[Recorded data]
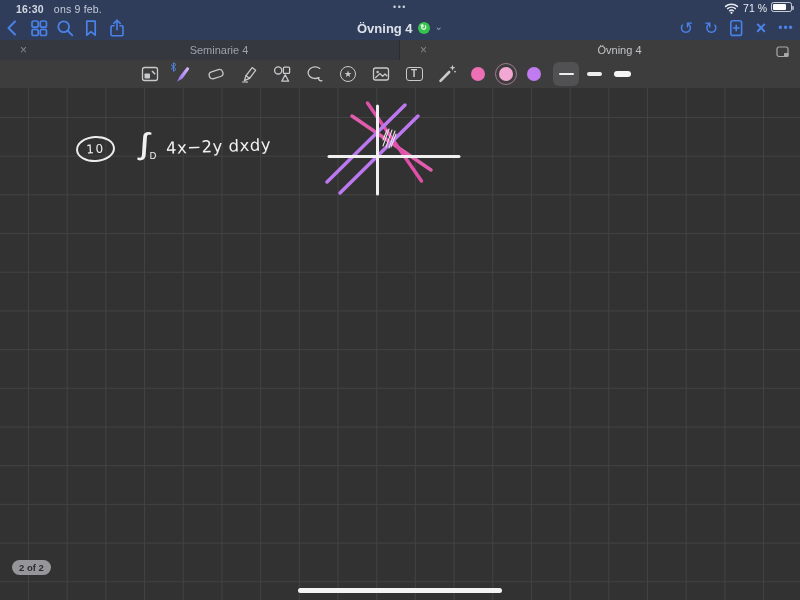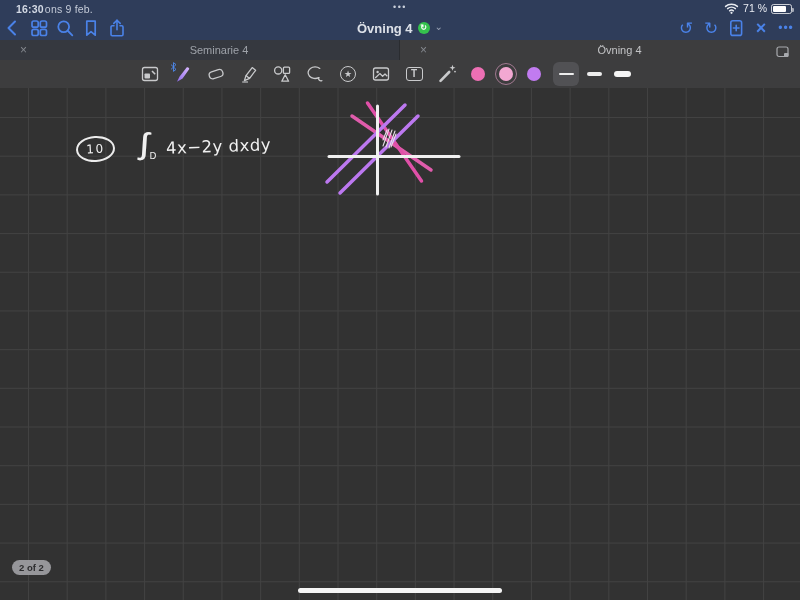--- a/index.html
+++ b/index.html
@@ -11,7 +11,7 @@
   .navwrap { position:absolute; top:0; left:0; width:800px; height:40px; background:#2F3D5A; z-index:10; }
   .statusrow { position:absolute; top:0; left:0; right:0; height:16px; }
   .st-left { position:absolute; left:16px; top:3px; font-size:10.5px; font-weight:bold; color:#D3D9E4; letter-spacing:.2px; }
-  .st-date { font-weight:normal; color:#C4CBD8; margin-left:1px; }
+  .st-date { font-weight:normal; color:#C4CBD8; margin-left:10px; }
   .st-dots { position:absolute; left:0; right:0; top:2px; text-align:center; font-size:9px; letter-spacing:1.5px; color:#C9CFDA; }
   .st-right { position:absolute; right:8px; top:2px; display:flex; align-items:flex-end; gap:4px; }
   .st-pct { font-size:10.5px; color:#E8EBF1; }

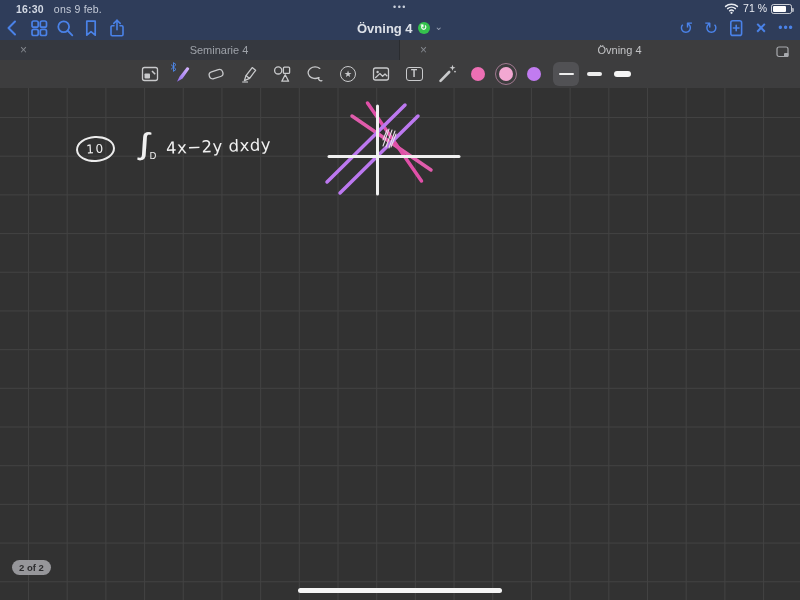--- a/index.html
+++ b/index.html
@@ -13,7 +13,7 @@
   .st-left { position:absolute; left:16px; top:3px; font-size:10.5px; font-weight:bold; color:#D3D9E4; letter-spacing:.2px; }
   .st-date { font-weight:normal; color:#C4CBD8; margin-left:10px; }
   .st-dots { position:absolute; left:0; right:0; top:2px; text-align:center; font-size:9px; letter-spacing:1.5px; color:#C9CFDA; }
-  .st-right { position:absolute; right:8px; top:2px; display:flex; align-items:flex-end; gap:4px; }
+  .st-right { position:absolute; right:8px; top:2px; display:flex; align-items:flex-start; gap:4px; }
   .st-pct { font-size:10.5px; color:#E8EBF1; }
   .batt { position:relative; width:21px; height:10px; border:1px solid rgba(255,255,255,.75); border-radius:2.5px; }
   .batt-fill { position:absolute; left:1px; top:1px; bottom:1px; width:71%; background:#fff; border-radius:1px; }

==

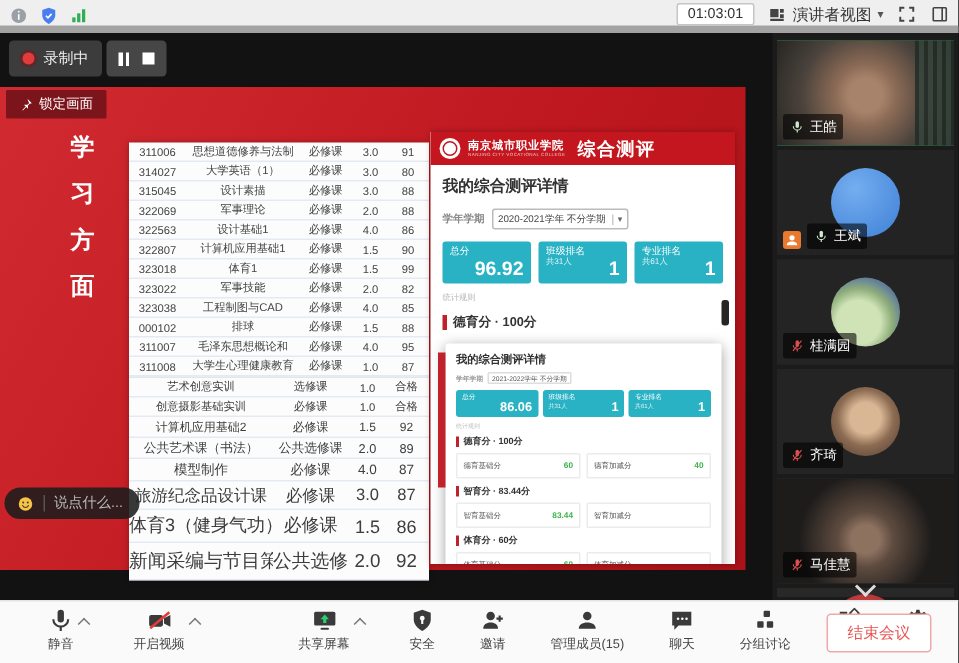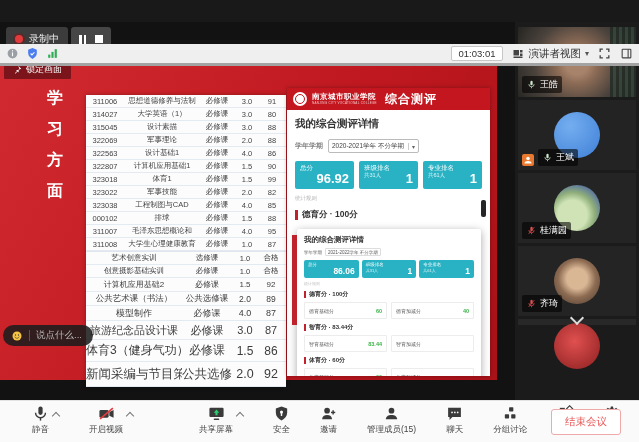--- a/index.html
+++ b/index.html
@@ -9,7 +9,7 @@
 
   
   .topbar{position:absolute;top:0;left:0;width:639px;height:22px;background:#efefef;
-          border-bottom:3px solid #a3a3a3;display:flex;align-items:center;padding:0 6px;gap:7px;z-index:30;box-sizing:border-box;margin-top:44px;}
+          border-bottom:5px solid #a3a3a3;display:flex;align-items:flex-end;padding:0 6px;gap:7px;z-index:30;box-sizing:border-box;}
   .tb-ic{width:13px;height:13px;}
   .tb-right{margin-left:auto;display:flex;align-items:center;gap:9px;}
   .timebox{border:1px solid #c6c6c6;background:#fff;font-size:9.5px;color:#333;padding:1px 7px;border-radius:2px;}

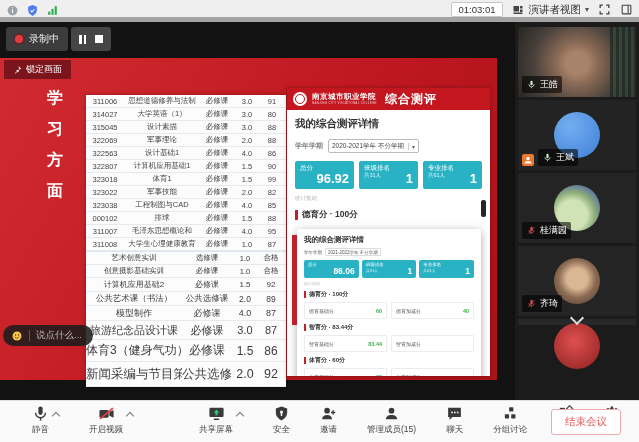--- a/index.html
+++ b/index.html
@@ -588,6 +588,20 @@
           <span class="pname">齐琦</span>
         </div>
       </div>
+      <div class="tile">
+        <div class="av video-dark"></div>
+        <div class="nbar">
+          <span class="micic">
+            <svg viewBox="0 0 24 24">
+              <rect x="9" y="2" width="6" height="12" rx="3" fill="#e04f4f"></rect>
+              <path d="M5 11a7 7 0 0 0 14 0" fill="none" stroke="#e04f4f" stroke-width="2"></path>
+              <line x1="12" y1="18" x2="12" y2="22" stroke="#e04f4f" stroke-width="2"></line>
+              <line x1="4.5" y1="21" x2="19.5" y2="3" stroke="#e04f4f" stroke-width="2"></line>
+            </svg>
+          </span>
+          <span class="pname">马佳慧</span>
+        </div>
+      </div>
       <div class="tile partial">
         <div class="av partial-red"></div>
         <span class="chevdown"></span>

* **THE PROBLEM**
Print again the lines of the entries above that fall between the line holding "-13,7 +13,7 @@" and the line holding "top:2px; display:flex; align-items:flex-start;", inclusive, exactly as they stand.

* **SOLUTION TO THE EXERCISE**
@@ -13,7 +13,7 @@
   .st-left { position:absolute; left:16px; top:3px; font-size:10.5px; font-weight:bold; color:#D3D9E4; letter-spacing:.2px; }
   .st-date { font-weight:normal; color:#C4CBD8; margin-left:10px; }
   .st-dots { position:absolute; left:0; right:0; top:2px; text-align:center; font-size:9px; letter-spacing:1.5px; color:#C9CFDA; }
-  .st-right { position:absolute; right:8px; top:2px; display:flex; align-items:flex-end; gap:4px; }
+  .st-right { position:absolute; right:8px; top:2px; display:flex; align-items:flex-start; gap:4px; }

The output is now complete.